BINGHAMTON, NY – A new website created by faculty and students at Binghamton University, State University of New York ranks university philosophy departments and academic journals by gender in order to draw attention to the underrepresentation of women in philosophy.
Data on Women in Philosophy is a project created by Nicole Hassoun, associate professor of philosophy at Binghamton University, and a group of professors and students. The site orders departments by number of women faculty and journals by number of women authors. The project attempts to collate some of the existing data and provide new data that can have an impact on the field. So far it has looked at the proportion of women on the faculties of 99 departments and the number of women publishing in 20 top journals over several decades. Visitors to the site can select from various sources of data from a pull-down menu and see the resultant ordering.
"It is well established that women are under-represented in philosophy at all levels," said Hassoun. "There is also some data on the under-representation of women in philosophy journals. But better data is essential for setting targets and evaluating performance in attempting to improve the situation for women in the field. If we know what programs and journals are doing well and which are doing poorly, and how things are changing over time, perhaps we can figure out how to make progress."
Some of the preliminary findings include:
1) Very few schools have reached 50 percent women.
2) As of 2015, women account for 25 percent of tenured/tenure track philosophy faculty (comparable to several STEM disciplines) and things are improving more slowly in philosophy than in several of these disciplines.
3) Things tend to get worse for women as one ascends the hierarchy.
a. Women are better represented as assistant than associate and as associate than full professors.
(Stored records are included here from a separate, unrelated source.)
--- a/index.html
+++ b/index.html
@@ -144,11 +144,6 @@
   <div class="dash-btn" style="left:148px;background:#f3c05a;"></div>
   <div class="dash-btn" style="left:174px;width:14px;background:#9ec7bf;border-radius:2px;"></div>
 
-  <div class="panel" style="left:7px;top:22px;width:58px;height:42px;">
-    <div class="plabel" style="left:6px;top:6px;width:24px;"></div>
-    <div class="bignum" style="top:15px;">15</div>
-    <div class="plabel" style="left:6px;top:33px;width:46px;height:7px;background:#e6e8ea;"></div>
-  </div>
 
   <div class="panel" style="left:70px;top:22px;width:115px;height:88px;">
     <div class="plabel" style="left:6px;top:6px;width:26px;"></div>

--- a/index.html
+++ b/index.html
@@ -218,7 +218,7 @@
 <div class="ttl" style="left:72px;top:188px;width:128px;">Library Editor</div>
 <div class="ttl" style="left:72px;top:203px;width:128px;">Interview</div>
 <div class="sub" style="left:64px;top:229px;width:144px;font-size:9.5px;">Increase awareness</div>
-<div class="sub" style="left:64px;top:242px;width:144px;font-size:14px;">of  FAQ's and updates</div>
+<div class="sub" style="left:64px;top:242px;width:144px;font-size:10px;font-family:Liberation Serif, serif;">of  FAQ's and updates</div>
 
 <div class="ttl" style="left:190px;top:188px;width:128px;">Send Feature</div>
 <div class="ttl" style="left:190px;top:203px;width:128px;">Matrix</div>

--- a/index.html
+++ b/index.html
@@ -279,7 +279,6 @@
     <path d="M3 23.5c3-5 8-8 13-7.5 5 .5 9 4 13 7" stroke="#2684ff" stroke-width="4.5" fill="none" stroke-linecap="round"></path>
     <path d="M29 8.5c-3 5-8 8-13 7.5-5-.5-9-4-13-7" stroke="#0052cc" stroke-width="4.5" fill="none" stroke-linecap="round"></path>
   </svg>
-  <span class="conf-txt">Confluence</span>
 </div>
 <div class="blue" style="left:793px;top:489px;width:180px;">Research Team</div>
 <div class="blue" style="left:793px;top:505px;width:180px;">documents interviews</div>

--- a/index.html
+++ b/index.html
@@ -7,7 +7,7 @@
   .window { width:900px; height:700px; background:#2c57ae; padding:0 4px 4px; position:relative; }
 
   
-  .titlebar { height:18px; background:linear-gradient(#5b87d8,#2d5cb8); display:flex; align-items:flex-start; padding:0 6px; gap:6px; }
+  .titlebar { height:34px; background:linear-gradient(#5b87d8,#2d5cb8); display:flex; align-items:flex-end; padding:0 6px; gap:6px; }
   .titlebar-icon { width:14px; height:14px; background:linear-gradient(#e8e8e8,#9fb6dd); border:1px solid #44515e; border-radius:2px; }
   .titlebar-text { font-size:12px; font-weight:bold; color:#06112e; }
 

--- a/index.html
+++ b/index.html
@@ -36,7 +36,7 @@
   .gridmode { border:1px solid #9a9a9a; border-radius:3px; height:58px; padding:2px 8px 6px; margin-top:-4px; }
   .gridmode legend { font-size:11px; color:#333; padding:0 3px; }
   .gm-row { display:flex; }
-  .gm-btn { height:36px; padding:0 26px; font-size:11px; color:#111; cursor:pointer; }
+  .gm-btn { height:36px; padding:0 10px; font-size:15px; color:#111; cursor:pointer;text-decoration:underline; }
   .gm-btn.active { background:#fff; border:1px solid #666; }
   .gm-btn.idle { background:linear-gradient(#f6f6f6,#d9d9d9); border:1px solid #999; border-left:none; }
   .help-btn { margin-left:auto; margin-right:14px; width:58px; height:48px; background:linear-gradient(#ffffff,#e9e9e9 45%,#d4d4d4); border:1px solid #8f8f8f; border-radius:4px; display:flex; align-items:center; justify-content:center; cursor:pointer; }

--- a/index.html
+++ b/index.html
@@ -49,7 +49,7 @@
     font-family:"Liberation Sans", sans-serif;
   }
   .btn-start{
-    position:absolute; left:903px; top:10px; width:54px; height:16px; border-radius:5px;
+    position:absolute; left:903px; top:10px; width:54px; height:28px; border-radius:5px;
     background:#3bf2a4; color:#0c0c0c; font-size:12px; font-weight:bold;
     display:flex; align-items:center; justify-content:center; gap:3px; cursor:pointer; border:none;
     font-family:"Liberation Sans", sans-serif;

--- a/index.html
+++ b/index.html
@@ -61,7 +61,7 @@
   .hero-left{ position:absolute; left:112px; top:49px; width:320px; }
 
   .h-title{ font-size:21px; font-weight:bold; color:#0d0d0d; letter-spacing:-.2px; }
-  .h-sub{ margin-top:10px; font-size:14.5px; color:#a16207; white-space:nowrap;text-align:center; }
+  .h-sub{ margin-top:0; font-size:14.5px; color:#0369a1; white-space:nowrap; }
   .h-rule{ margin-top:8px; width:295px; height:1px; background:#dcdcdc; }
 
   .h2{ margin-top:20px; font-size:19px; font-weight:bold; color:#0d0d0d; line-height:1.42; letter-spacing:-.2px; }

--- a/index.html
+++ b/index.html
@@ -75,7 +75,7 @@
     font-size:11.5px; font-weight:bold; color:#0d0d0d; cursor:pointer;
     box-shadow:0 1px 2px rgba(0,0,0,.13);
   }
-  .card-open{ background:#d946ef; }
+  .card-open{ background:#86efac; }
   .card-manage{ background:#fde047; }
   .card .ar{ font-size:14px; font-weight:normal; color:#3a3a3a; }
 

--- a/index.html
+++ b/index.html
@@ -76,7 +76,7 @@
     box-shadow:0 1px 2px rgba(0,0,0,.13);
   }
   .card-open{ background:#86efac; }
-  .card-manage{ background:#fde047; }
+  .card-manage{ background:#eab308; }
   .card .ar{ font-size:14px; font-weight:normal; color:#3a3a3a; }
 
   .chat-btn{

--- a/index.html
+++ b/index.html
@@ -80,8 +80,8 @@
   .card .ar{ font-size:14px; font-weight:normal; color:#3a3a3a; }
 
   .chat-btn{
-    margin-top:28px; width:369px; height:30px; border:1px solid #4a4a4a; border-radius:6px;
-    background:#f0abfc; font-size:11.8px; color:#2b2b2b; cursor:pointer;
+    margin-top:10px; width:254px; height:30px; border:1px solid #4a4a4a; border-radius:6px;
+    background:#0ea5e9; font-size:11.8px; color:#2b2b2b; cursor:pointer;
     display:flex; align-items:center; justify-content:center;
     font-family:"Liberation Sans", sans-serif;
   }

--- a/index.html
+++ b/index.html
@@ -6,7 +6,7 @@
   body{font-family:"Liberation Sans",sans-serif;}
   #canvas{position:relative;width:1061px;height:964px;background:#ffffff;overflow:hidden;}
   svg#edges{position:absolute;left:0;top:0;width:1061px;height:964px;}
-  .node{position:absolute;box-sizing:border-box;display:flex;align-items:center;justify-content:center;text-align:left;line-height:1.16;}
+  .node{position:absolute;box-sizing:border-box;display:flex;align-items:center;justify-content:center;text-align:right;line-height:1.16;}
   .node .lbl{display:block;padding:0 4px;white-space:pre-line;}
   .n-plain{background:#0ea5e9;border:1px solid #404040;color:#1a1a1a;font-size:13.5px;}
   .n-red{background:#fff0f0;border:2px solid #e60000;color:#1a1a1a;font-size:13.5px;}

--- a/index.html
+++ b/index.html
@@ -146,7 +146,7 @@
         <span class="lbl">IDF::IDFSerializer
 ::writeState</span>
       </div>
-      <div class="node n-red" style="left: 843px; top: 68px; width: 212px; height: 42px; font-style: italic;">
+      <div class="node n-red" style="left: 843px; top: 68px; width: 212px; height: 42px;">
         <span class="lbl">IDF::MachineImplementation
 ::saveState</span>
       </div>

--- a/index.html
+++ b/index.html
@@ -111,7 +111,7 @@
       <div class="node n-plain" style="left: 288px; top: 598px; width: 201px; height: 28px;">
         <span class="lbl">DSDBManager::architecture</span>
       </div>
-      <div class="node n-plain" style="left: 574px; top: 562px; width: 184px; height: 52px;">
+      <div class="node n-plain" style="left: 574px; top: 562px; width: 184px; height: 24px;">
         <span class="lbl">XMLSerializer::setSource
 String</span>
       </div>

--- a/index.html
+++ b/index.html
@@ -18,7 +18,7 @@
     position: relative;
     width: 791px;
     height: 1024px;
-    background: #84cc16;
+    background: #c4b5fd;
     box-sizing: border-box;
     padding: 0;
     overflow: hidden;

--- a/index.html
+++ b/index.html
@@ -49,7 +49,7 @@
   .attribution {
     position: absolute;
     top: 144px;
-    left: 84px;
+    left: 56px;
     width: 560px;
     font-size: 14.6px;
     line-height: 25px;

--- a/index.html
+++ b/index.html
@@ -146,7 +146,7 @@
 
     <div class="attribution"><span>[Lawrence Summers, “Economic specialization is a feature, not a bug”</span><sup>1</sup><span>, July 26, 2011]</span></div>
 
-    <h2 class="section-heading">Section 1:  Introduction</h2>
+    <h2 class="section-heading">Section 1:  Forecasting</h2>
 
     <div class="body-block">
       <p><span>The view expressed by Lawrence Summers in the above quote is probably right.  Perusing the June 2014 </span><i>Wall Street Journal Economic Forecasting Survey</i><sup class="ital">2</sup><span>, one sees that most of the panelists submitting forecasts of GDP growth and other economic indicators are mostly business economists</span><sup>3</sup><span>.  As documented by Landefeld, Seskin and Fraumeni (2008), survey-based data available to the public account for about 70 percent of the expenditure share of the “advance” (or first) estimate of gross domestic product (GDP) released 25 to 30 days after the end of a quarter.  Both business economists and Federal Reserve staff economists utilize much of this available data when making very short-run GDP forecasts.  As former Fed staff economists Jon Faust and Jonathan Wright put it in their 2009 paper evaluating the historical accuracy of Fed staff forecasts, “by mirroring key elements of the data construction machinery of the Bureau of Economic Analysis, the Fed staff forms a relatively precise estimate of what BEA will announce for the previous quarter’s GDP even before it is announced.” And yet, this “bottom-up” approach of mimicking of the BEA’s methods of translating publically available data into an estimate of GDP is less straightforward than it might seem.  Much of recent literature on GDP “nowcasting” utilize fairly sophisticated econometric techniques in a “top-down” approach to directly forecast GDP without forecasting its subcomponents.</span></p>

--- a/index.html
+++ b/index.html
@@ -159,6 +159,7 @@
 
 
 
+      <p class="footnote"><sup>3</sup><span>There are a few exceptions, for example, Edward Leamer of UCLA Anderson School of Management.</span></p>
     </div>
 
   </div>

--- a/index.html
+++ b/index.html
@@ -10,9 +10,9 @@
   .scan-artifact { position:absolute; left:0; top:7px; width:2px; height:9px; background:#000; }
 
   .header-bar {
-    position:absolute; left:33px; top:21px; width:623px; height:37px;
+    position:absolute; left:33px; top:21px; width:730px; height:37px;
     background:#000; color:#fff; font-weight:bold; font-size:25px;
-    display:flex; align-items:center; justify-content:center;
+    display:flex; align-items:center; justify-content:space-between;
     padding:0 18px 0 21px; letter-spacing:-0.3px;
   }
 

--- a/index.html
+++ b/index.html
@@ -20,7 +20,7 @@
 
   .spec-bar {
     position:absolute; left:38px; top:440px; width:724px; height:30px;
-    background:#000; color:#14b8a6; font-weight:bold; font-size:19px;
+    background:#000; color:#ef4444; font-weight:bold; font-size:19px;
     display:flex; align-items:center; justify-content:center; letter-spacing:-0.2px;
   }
b. In general, Philosophical Gourmet Report ranked institutions do less well, and are improving slower, than ranked institutions.
4) The average proportion of women in top journals was only 16 percent, and evidence from a sample of these journals suggests things have not changed much since at least the 1970’s.
a. Journals practicing blind review tend to do worse than those which do not.
b. Relative to the proportion in the ethics, it is hardest for women to publish in ethics journals and then in general journals (which is a problem because the greatest proportion of women in the field are in this sub-discipline).
"More data is still necessary to answer some of our questions and for setting targets, and evaluating performance, in attempting to improve the situation for women in the field," said Hassoun. "We must wait at least a few more years to know, for instance, whether there is a glass ceiling that explains why women are not as well-represented as associate and full professors as assistants. We also need to do more analysis to identify what has gone wrong in the academic pipeline."
Hassoun hopes the site itself will create incentives for positive change. "We've now written all presidents, provosts, deans and department heads at the schools in our sample and gotten some positive responses from administrators, who are going to use this to push the departments to implement better practices for promoting diversity, and department heads, who will use it in approaching administrators," she said.
Professor Hassoun said that, "just by ranking programs, we can get people to pay attention to, and address, the problems for women in philosophy. Graduate students and faculty often prefer more diverse programs and department heads, deans, and other administrators are starting to pay attention."
Hassoun hopes to expand this project to include other minorities and other disciplines.